▸ **ACTION ITEM**
If a record holds a picture, omit that picture and copy everything else exactly.

▸ **GIVEN INFORMATION**

::::::::

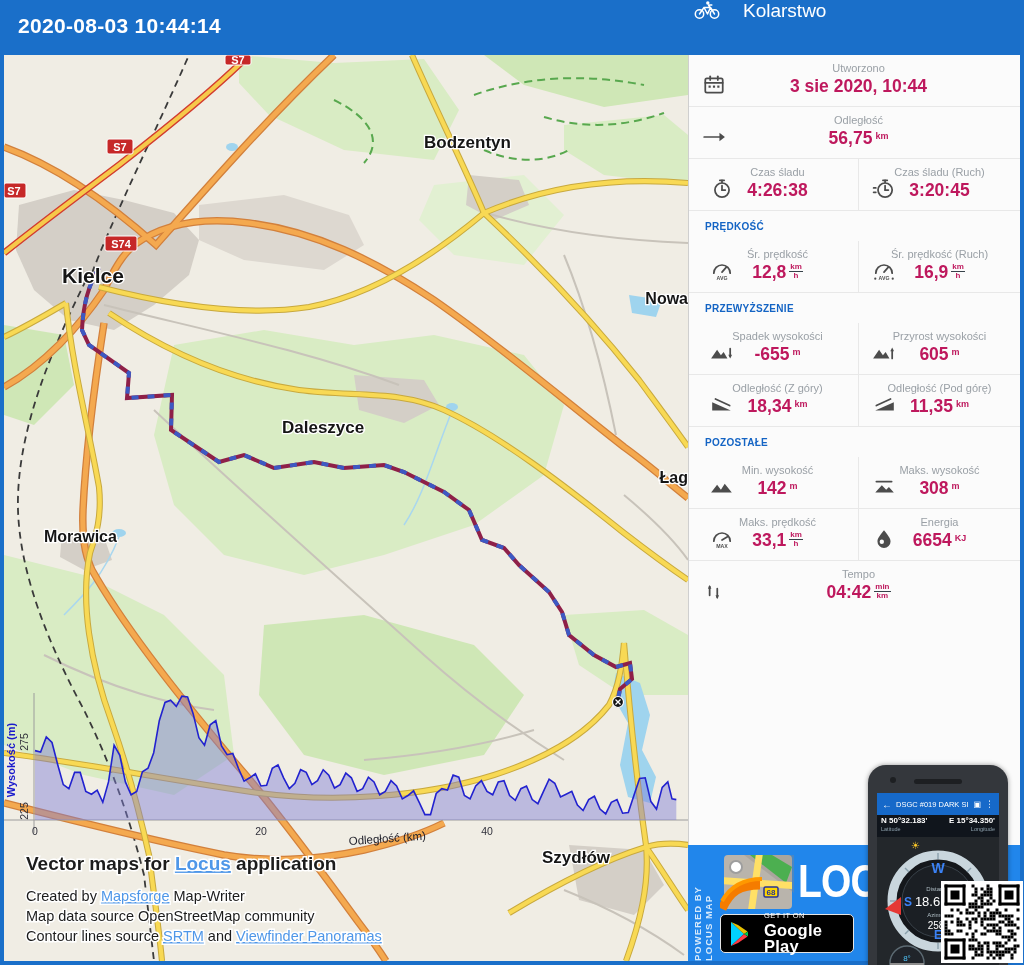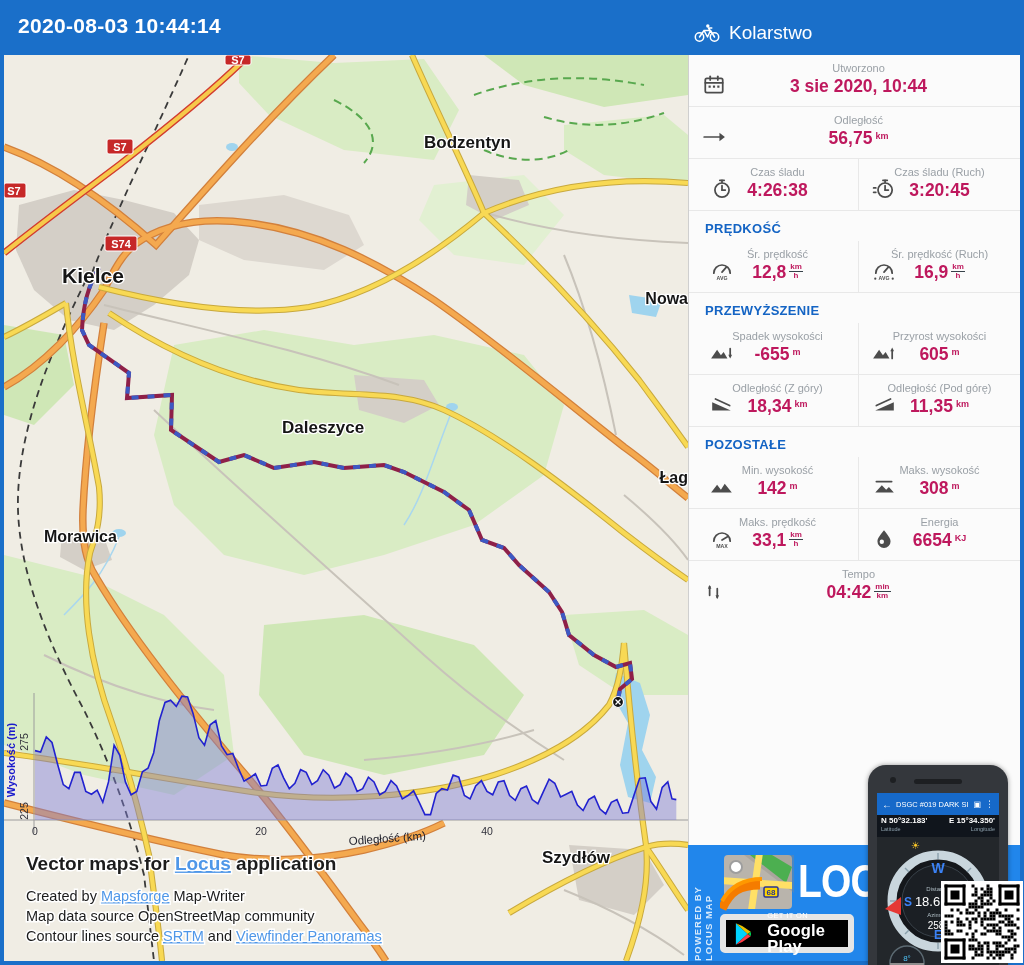--- a/index.html
+++ b/index.html
@@ -1,21 +1,21 @@
 <!DOCTYPE html>
 <html><head>
 <meta charset="utf-8">
 <style>
   html,body{margin:0;padding:0;background:#e0e0e0;}
   *{box-sizing:border-box;font-family:"Liberation Sans",sans-serif;}
   .frame{position:relative;width:1024px;height:965px;background:#1a6fc9;overflow:hidden;}
   
   .header{position:absolute;left:0;top:0;width:1024px;height:55px;background:#1a6fc9;color:#fff;}
   .header .ts{position:absolute;left:18px;top:14px;font-size:21px;font-weight:bold;letter-spacing:.3px;}
-  .actgrp{position:absolute;left:694px;top:0;height:66px;display:flex;align-items:center;gap:9px;}
+  .actgrp{position:absolute;left:694px;top:0;height:66px;display:flex;gap:23px;}
   .actgrp .act{font-size:19px;color:#fff;}
   
   .mapwrap{position:absolute;left:4px;top:55px;width:684px;height:906px;background:#f0ede4;}
   .mapwrap svg{display:block;}
   .mlabel{font-weight:bold;fill:#151515;paint-order:stroke;stroke:#ffffff;stroke-width:2.6px;}
   .shieldtext{font-size:11px;font-weight:bold;fill:#fff;}
   .axistxt{font-size:10.5px;fill:#30303a;}
   .attrib{paint-order:stroke;stroke:#fff;stroke-width:3px;fill:#1c1c1c;}
   .attrib .lnk{fill:#4f97e8;text-decoration:underline;}
   
@@ -24,31 +24,31 @@
   .srow.two{display:flex;}
   .cell{flex:1;position:relative;height:100%;}
   .cell.r{border-left:1px solid #e8e8e8;}
   .sicon{position:absolute;left:13px;bottom:9px;width:24px;height:24px;}
   .slabel{display:block;text-align:center;font-size:11px;color:#9aa0a6;padding-top:7px;}
   .sval{display:block;text-align:center;font-size:17.5px;font-weight:bold;color:#be185d;margin-top:2px;}
   .unit{font-size:9px;font-weight:bold;vertical-align:5px;margin-left:3px;}
   .frac{display:inline-block;vertical-align:middle;position:relative;top:-2px;margin-left:3px;text-align:center;}
   .frac .n{display:block;font-size:8px;line-height:8px;font-weight:bold;border-bottom:1px solid #37424a;padding:0 1px;}
   .frac .d{display:block;font-size:8px;line-height:8px;font-weight:bold;}
-  .shead{height:30px;padding:10px 16px 0;color:#1464c4;font-weight:bold;font-size:13px;letter-spacing:.3px;}
+  .shead{height:30px;padding:10px 16px 0;color:#1464c4;font-weight:bold;font-size:10px;letter-spacing:.3px;}
   .ico{stroke:#4c4c4c;stroke-width:1.6;fill:none;stroke-linecap:round;stroke-linejoin:round;}
   .ico .f{fill:#4c4c4c;stroke:none;}
   .ico .t{fill:#4c4c4c;stroke:none;font-size:4.8px;font-weight:bold;}
   
   .brand{position:absolute;left:688px;top:845px;width:332px;height:116px;background:#2186eb;}
   .powered{position:absolute;left:4px;top:0;height:116px;writing-mode:vertical-rl;transform:rotate(180deg);display:flex;align-items:center;justify-content:center;font-size:9.5px;font-weight:bold;color:#d6e9fb;letter-spacing:1px;}
   .logoicon{position:absolute;left:32px;top:8px;width:74px;height:58px;}
   .locus{position:absolute;left:110px;top:8px;font-size:47px;font-weight:bold;color:#fff;transform:scaleX(.83);transform-origin:left top;letter-spacing:-1px;}
   .locusmap{position:absolute;left:244px;top:4px;font-size:17px;font-weight:bold;color:#fff;}
-  .playbadge{position:absolute;left:32px;top:69px;width:134px;height:39px;background:#000;border:6px solid #e5e5e5;border-radius:5px;display:flex;align-items:center;padding:0 9px;gap:16px;cursor:pointer;}
+  .playbadge{position:absolute;left:32px;top:69px;width:134px;height:39px;background:#000;border:1px solid #e5e5e5;border-radius:5px;display:flex;align-items:center;padding:0 9px;gap:16px;cursor:pointer;}
   .playbadge .txt{color:#fff;line-height:1;}
   .playbadge .txt .s1{display:block;font-size:7.5px;letter-spacing:.4px;margin-bottom:2px;}
   .playbadge .txt .s2{display:block;font-size:16.5px;font-weight:bold;letter-spacing:.2px;}
   
   .phone{position:absolute;left:868px;top:765px;width:140px;height:200px;background:#34373c;border-radius:18px 18px 0 0;box-shadow:0 0 5px rgba(0,0,0,.4);}
   .phone .cam{position:absolute;left:22px;top:12px;width:6px;height:6px;border-radius:50%;background:#1d1f22;}
   .phone .spk{position:absolute;left:46px;top:14px;width:48px;height:5px;border-radius:3px;background:#1d1f22;}
   .screen{position:absolute;left:9px;top:28px;width:122px;height:172px;background:#23272b;overflow:hidden;}
   .appbar{height:22px;background:#1669c9;color:#fff;display:flex;align-items:center;padding:0 5px;gap:4px;}
   .appbar .bk{font-size:10px;}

::::::::

▸ **REPLY TO THE TASK**
--- a/index.html
+++ b/index.html
@@ -1,21 +1,21 @@
 <!DOCTYPE html>
 <html><head>
 <meta charset="utf-8">
 <style>
   html,body{margin:0;padding:0;background:#e0e0e0;}
   *{box-sizing:border-box;font-family:"Liberation Sans",sans-serif;}
   .frame{position:relative;width:1024px;height:965px;background:#1a6fc9;overflow:hidden;}
   
   .header{position:absolute;left:0;top:0;width:1024px;height:55px;background:#1a6fc9;color:#fff;}
   .header .ts{position:absolute;left:18px;top:14px;font-size:21px;font-weight:bold;letter-spacing:.3px;}
-  .actgrp{position:absolute;left:694px;top:0;height:66px;display:flex;align-items:center;gap:9px;}
+  .actgrp{position:absolute;left:694px;top:0;height:66px;display:flex;gap:23px;}
   .actgrp .act{font-size:19px;color:#fff;}
   
   .mapwrap{position:absolute;left:4px;top:55px;width:684px;height:906px;background:#f0ede4;}
   .mapwrap svg{display:block;}
   .mlabel{font-weight:bold;fill:#151515;paint-order:stroke;stroke:#ffffff;stroke-width:2.6px;}
   .shieldtext{font-size:11px;font-weight:bold;fill:#fff;}
   .axistxt{font-size:10.5px;fill:#30303a;}
   .attrib{paint-order:stroke;stroke:#fff;stroke-width:3px;fill:#1c1c1c;}
   .attrib .lnk{fill:#4f97e8;text-decoration:underline;}
   
@@ -24,31 +24,31 @@
   .srow.two{display:flex;}
   .cell{flex:1;position:relative;height:100%;}
   .cell.r{border-left:1px solid #e8e8e8;}
   .sicon{position:absolute;left:13px;bottom:9px;width:24px;height:24px;}
   .slabel{display:block;text-align:center;font-size:11px;color:#9aa0a6;padding-top:7px;}
   .sval{display:block;text-align:center;font-size:17.5px;font-weight:bold;color:#be185d;margin-top:2px;}
   .unit{font-size:9px;font-weight:bold;vertical-align:5px;margin-left:3px;}
   .frac{display:inline-block;vertical-align:middle;position:relative;top:-2px;margin-left:3px;text-align:center;}
   .frac .n{display:block;font-size:8px;line-height:8px;font-weight:bold;border-bottom:1px solid #37424a;padding:0 1px;}
   .frac .d{display:block;font-size:8px;line-height:8px;font-weight:bold;}
-  .shead{height:30px;padding:10px 16px 0;color:#1464c4;font-weight:bold;font-size:13px;letter-spacing:.3px;}
+  .shead{height:30px;padding:10px 16px 0;color:#1464c4;font-weight:bold;font-size:10px;letter-spacing:.3px;}
   .ico{stroke:#4c4c4c;stroke-width:1.6;fill:none;stroke-linecap:round;stroke-linejoin:round;}
   .ico .f{fill:#4c4c4c;stroke:none;}
   .ico .t{fill:#4c4c4c;stroke:none;font-size:4.8px;font-weight:bold;}
   
   .brand{position:absolute;left:688px;top:845px;width:332px;height:116px;background:#2186eb;}
   .powered{position:absolute;left:4px;top:0;height:116px;writing-mode:vertical-rl;transform:rotate(180deg);display:flex;align-items:center;justify-content:center;font-size:9.5px;font-weight:bold;color:#d6e9fb;letter-spacing:1px;}
   .logoicon{position:absolute;left:32px;top:8px;width:74px;height:58px;}
   .locus{position:absolute;left:110px;top:8px;font-size:47px;font-weight:bold;color:#fff;transform:scaleX(.83);transform-origin:left top;letter-spacing:-1px;}
   .locusmap{position:absolute;left:244px;top:4px;font-size:17px;font-weight:bold;color:#fff;}
-  .playbadge{position:absolute;left:32px;top:69px;width:134px;height:39px;background:#000;border:6px solid #e5e5e5;border-radius:5px;display:flex;align-items:center;padding:0 9px;gap:16px;cursor:pointer;}
+  .playbadge{position:absolute;left:32px;top:69px;width:134px;height:39px;background:#000;border:1px solid #e5e5e5;border-radius:5px;display:flex;align-items:center;padding:0 9px;gap:16px;cursor:pointer;}
   .playbadge .txt{color:#fff;line-height:1;}
   .playbadge .txt .s1{display:block;font-size:7.5px;letter-spacing:.4px;margin-bottom:2px;}
   .playbadge .txt .s2{display:block;font-size:16.5px;font-weight:bold;letter-spacing:.2px;}
   
   .phone{position:absolute;left:868px;top:765px;width:140px;height:200px;background:#34373c;border-radius:18px 18px 0 0;box-shadow:0 0 5px rgba(0,0,0,.4);}
   .phone .cam{position:absolute;left:22px;top:12px;width:6px;height:6px;border-radius:50%;background:#1d1f22;}
   .phone .spk{position:absolute;left:46px;top:14px;width:48px;height:5px;border-radius:3px;background:#1d1f22;}
   .screen{position:absolute;left:9px;top:28px;width:122px;height:172px;background:#23272b;overflow:hidden;}
   .appbar{height:22px;background:#1669c9;color:#fff;display:flex;align-items:center;padding:0 5px;gap:4px;}
   .appbar .bk{font-size:10px;}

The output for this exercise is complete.